Vedi: qui si rintana l’ultimo rigore.
Nipoti che non sanno cosa è il gioco,
e la pelle degli estremi testimoni
che si sfrega ai muschi viola
senza produrre fuoco.
Intanto il piscio, il pianto, le acque rotte
nella paura folle
dai prigionieri prossimi al plotone,
l’implorazione vile che a fare dell’uomo
un animale buono valse più del capo
stoicamente levato sulla Storia –
anche questo coagula nel molle
oscillare delle flebo,
nei pii lavacri di rumene esperte
(la domenica, dalle stesse panche,
confabulano assieme alle compagne
emettendo giudizi imperscrutabili).

Il tempo passa rapido ed inerte.
Dietro le imposte altri corpi straziabili
tra le fibre sintetiche si torcono,
e schiere di infermieri (così fu per Manzoni)
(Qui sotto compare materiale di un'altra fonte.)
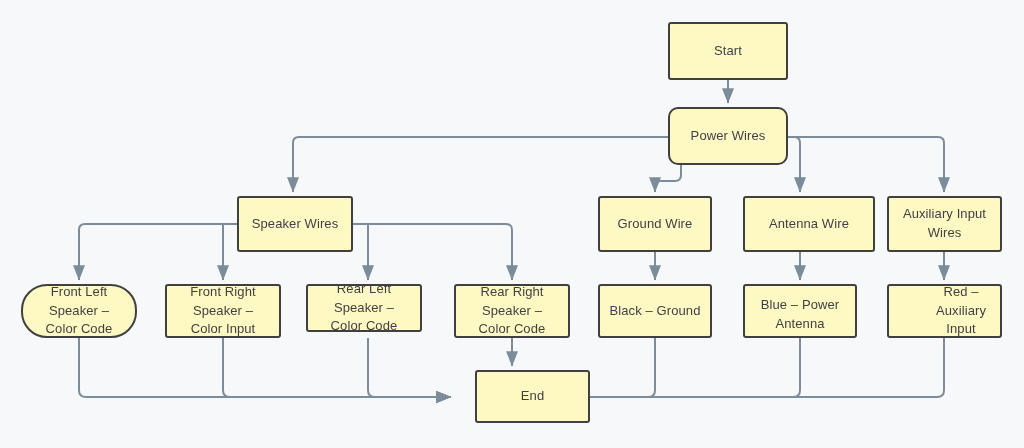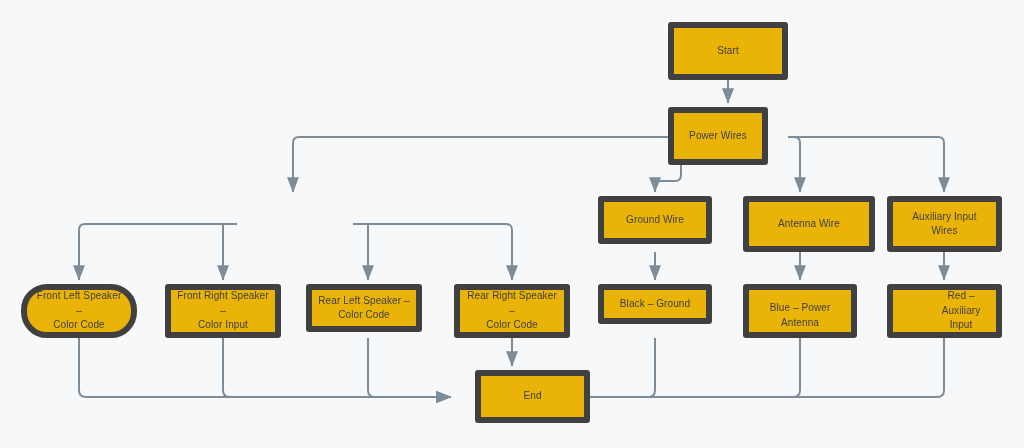--- a/index.html
+++ b/index.html
@@ -25,29 +25,29 @@
     position: absolute;
     left: 0;
     top: 0;
     width: 1024px;
     height: 448px;
     pointer-events: none;
   }
   .node {
     position: absolute;
     box-sizing: border-box;
-    background: #eab308;
-    border: 6px solid #404040;
+    background: #fef9c3;
+    border: 2px solid #404040;
     border-radius: 3px;
     display: flex;
     align-items: center;
     justify-content: center;
     text-align: center;
     color: #3f3f46;
-    font-size: 10px;
+    font-size: 13px;
     line-height: 1.45;
     letter-spacing: 0.1px;
     padding: 2px 6px;
   }
   .node .node-label {
     display: block;
     white-space: pre-line;
   }
 </style>
 </head>
@@ -100,26 +100,29 @@
       <path d="M800,338 L800,390 Q800,397 793,397 L574,397"></path>
 
       <path d="M944,338 L944,390 Q944,397 937,397 L574,397"></path>
     </g>
   </svg>
 
   <div class="node" style="left:668px; top:22px; width:120px; height:58px;">
     <span class="node-label">Start</span>
   </div>
 
-  <div class="node" style="left:668px; top:107px; width:100px; height:58px;">
+  <div class="node" style="left:668px; top:107px; width:120px; height:58px;border-radius:10px;">
     <span class="node-label">Power Wires</span>
   </div>
 
+  <div class="node" style="left:237px; top:196px; width:116px; height:56px;">
+    <span class="node-label">Speaker Wires</span>
+  </div>
 
-  <div class="node" style="left:598px; top:196px; width:114px; height:48px;">
+  <div class="node" style="left:598px; top:196px; width:114px; height:56px;">
     <span class="node-label">Ground Wire</span>
   </div>
 
   <div class="node" style="left:743px; top:196px; width:132px; height:56px;">
     <span class="node-label">Antenna Wire</span>
   </div>
 
   <div class="node" style="left:887px; top:196px; width:115px; height:56px;">
     <span class="node-label">Auxiliary Input Wires</span>
   </div>
@@ -137,21 +140,21 @@
   <div class="node" style="left:306px; top:284px; width:116px; height:48px;">
     <span class="node-label">Rear Left Speaker –
 Color Code</span>
   </div>
 
   <div class="node" style="left:454px; top:284px; width:116px; height:54px;text-align:center;">
     <span class="node-label">Rear Right Speaker –
 Color Code</span>
   </div>
 
-  <div class="node" style="left:598px; top:284px; width:114px; height:40px;">
+  <div class="node" style="left:598px; top:284px; width:114px; height:54px;">
     <span class="node-label">Black – Ground</span>
   </div>
 
   <div class="node" style="left:743px; top:284px; width:114px; height:54px;align-items:flex-end;">
     <span class="node-label">Blue – Power
 Antenna</span>
   </div>
 
   <div class="node" style="left:887px; top:284px; width:115px; height:54px;padding-left:39px;">
     <span class="node-label">Red – Auxiliary Input</span>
a stento ne contrastano la forza
invereconda, con goffi calci e pugni li costringono
a restare sul ring dell’agonia.

Ma non un grido giunge nel giardino.
Qui i vecchi seccano senza mutare,
i bimbi sono muti. Nella via
è una canzone estiva a raccontare.
La città intorno occhieggia sana immemore,
intatta anche nei segni che non parlano
più, ogni dettaglio fedelmente imbalsamato:
perfino i ciocchi potati delle piante
di cui nessuno sa il nome e che nessuno
getterà nel camino
per proteggersi da inverni troppo miti.
Il negativo della pienezza è già pienezza
in questo prato che sembra una tua pagina
assurda per troppa chiarezza. Sì, non poter
bruciare: era questo il tuo significato.